From the listing below, copy only the lines running from the line that contains "border-radius: 8px ->" to the line that contains "font-style: none ->", both included.

**Dataset excerpts**
--

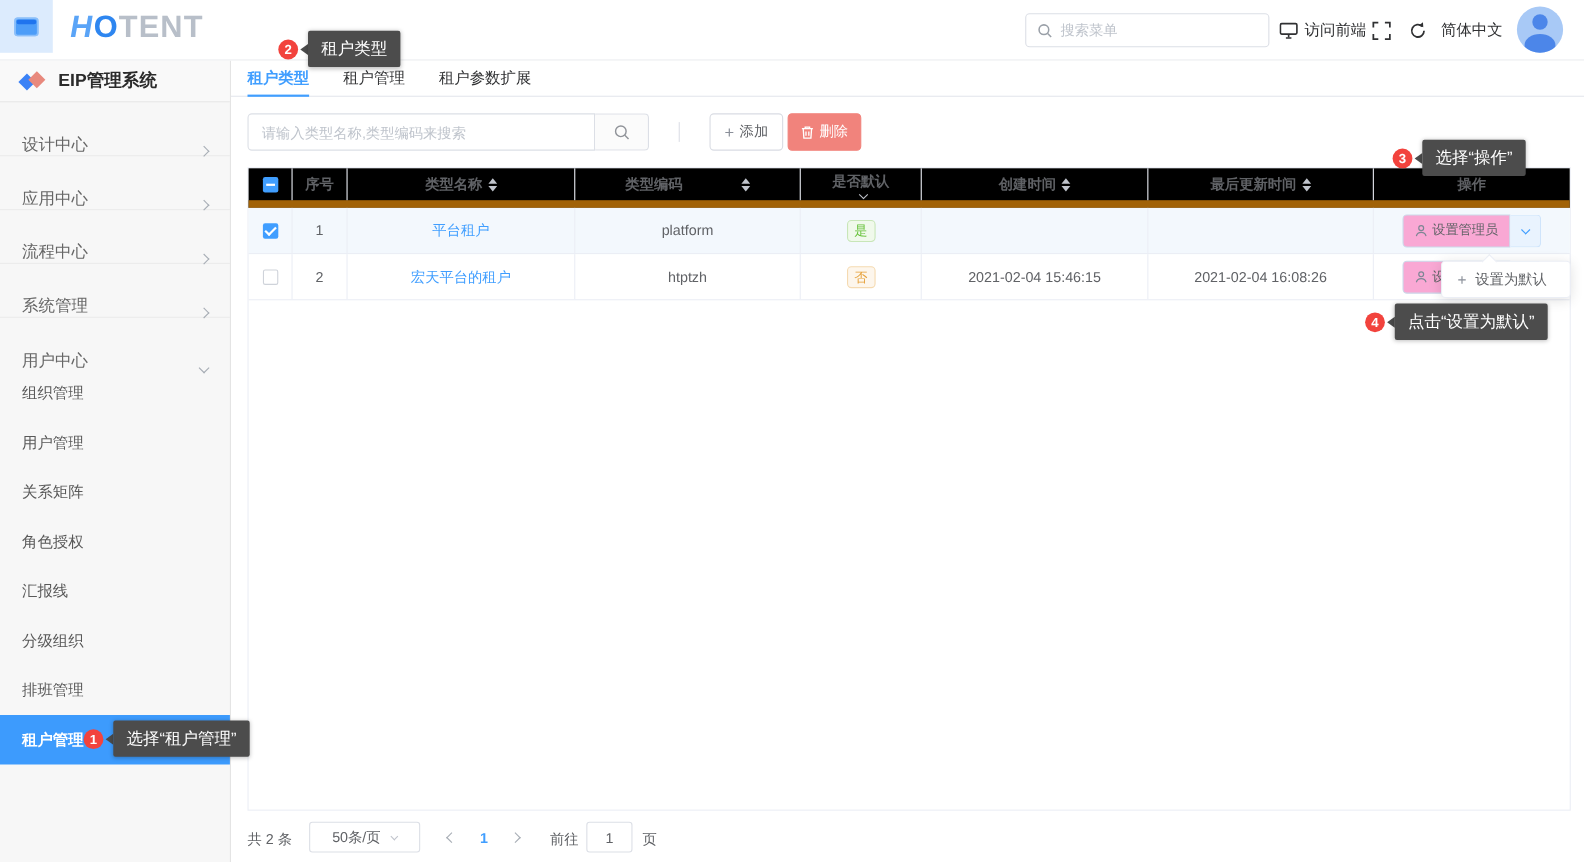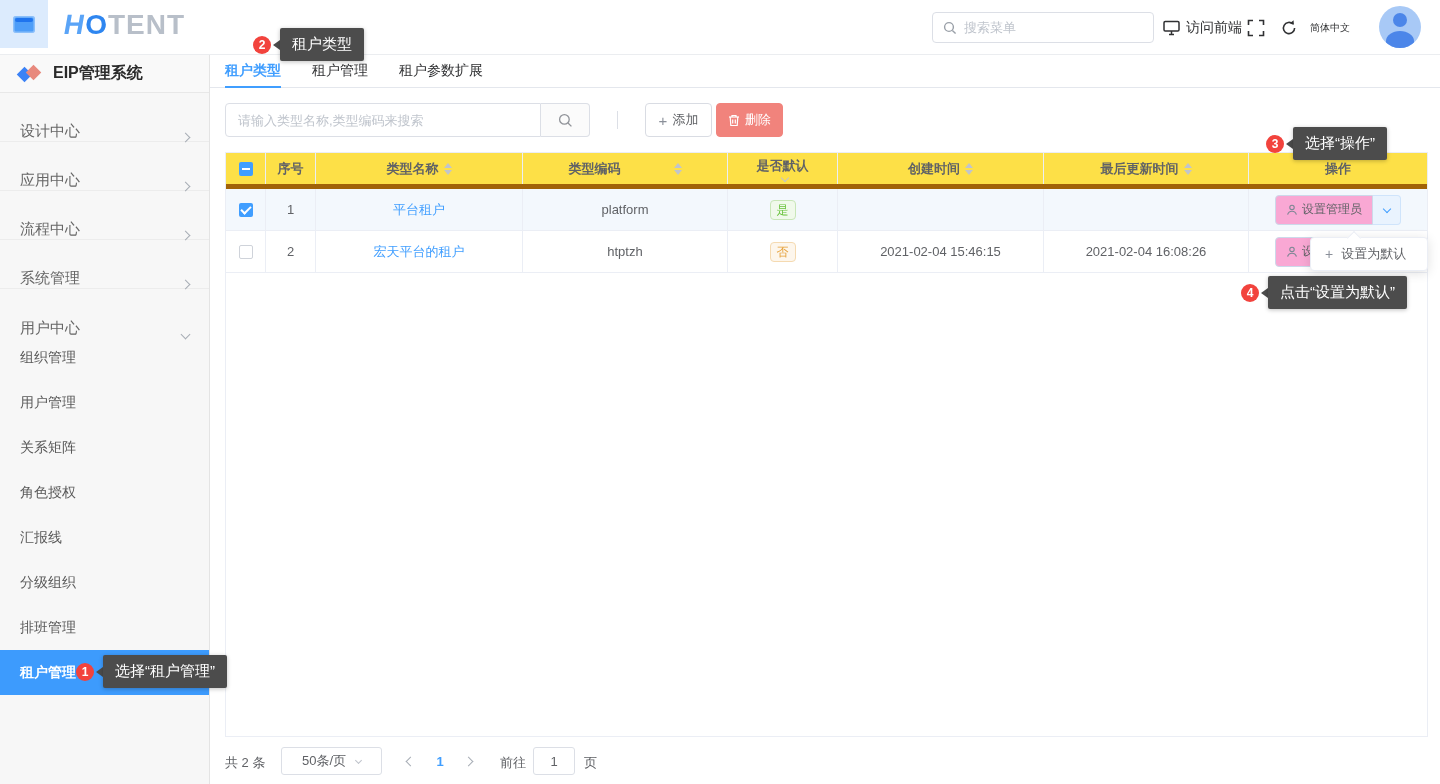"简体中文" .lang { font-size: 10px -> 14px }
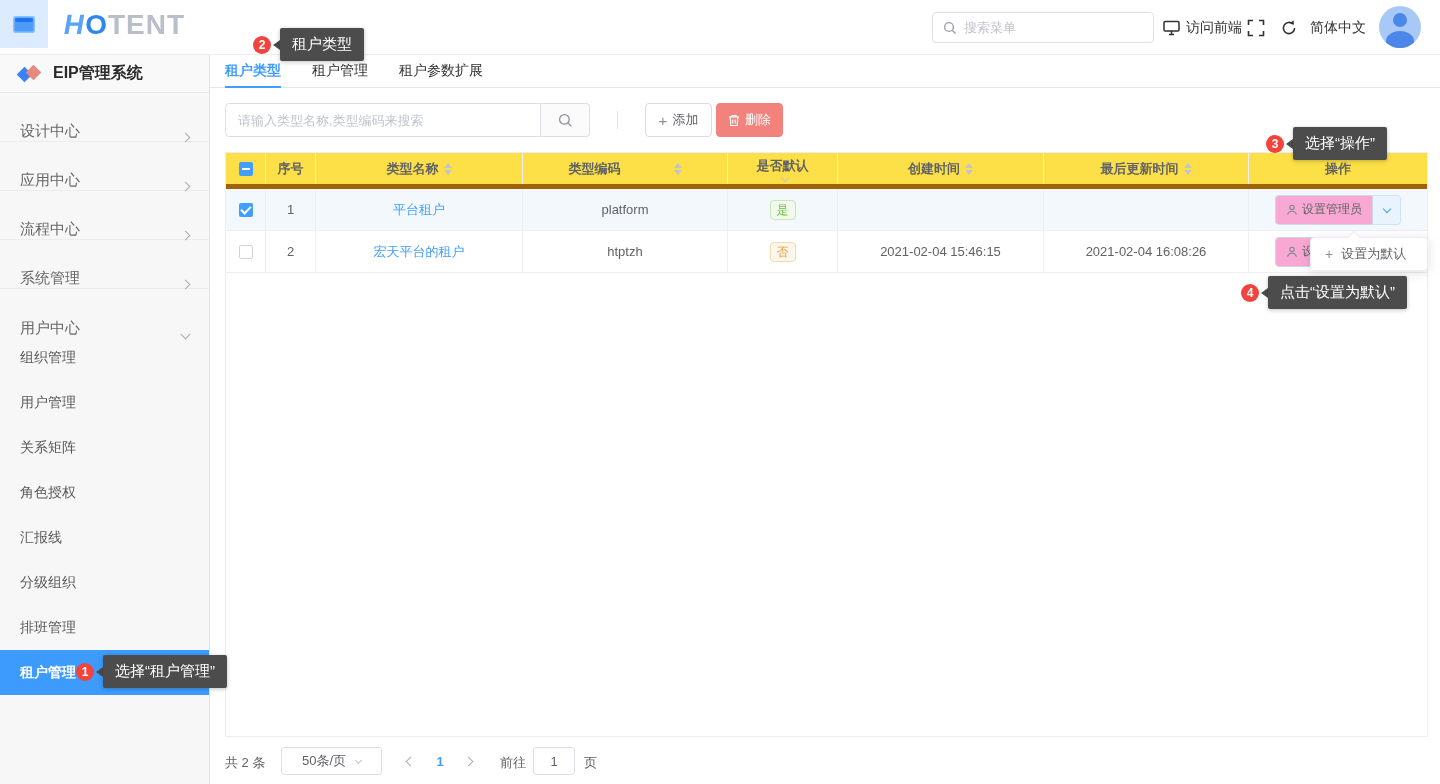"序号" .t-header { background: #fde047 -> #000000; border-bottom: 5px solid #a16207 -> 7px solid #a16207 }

--

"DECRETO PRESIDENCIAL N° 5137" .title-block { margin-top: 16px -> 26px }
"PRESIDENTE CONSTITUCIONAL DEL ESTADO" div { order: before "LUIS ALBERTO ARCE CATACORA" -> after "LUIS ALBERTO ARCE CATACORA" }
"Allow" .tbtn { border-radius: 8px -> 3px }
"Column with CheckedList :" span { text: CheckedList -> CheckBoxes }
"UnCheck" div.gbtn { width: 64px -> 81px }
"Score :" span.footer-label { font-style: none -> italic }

--

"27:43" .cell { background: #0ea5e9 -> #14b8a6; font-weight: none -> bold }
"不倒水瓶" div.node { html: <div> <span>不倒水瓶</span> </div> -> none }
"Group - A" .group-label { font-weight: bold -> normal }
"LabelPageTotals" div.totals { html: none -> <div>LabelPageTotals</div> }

--

**Solved problem**
"Allow" .tbtn { border-radius: 8px -> 3px }
"Column with CheckedList :" span { text: CheckedList -> CheckBoxes }
"UnCheck" div.gbtn { width: 64px -> 81px }
"Score :" span.footer-label { font-style: none -> italic }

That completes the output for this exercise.